▸ **Data for processing**:
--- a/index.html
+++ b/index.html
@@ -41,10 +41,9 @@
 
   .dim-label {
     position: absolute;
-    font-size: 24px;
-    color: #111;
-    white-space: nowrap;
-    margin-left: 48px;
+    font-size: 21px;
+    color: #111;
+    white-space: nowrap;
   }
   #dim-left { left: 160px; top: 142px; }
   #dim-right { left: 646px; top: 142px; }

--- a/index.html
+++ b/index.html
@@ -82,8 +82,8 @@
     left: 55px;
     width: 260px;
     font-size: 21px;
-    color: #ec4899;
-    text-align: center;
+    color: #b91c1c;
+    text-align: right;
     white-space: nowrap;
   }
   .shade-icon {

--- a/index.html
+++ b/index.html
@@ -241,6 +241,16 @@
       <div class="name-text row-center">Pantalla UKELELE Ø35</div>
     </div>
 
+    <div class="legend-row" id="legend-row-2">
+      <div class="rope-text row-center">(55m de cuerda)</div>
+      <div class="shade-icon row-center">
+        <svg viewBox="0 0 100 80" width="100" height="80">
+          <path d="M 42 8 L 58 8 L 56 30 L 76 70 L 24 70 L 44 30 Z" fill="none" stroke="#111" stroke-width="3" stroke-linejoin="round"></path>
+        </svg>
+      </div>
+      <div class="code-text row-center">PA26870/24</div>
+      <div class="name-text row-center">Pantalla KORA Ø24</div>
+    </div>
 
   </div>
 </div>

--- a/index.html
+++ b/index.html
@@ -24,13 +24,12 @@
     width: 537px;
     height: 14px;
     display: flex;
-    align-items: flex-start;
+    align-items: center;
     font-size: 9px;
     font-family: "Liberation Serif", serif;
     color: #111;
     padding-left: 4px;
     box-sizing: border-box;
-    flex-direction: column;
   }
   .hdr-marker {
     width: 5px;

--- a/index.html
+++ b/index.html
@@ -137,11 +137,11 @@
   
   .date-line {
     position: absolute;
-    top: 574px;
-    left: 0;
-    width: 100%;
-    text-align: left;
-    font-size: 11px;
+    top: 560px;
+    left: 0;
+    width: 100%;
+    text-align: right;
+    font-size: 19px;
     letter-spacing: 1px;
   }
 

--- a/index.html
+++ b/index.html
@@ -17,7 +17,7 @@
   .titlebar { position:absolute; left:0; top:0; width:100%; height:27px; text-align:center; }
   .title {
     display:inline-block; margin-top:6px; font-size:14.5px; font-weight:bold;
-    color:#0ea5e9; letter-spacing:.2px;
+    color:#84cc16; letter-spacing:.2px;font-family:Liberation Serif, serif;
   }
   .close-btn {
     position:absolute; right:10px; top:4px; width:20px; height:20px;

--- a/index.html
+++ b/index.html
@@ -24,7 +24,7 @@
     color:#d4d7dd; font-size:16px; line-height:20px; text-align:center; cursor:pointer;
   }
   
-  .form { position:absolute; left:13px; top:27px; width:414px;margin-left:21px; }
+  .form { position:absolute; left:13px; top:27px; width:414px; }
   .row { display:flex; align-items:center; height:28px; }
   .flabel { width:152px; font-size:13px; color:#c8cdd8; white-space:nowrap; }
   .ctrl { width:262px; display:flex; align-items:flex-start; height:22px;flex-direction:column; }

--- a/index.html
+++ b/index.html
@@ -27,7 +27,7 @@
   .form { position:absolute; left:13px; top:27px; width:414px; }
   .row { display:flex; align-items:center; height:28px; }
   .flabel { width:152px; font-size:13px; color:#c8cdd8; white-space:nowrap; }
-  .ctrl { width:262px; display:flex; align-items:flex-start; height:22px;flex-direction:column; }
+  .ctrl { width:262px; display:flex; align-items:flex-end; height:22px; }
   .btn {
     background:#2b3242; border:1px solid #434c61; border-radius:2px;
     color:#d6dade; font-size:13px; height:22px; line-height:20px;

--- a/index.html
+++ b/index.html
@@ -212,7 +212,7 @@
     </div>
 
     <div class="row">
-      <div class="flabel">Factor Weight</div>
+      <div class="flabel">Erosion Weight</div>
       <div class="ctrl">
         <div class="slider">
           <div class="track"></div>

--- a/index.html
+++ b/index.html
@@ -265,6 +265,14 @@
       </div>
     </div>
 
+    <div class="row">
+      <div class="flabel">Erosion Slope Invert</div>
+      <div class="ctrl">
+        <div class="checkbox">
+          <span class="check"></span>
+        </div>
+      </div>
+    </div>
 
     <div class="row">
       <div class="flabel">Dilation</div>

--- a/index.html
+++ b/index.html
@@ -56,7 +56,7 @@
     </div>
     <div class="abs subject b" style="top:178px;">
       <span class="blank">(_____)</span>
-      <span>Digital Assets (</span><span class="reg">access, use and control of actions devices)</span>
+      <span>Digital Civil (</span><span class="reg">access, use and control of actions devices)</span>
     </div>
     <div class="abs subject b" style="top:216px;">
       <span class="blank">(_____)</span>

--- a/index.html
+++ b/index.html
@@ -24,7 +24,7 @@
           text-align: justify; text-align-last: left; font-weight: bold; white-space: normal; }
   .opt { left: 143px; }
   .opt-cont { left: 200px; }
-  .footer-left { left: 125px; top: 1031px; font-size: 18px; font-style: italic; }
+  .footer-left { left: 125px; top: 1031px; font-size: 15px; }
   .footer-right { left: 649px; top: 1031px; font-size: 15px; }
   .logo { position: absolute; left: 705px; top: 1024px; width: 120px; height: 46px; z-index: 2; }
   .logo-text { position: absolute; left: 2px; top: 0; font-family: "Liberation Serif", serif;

▸ **Directions**: A single figure is the whole answer here: the number of lines in the records above that include "devices".

▸ **Result for this task**: 2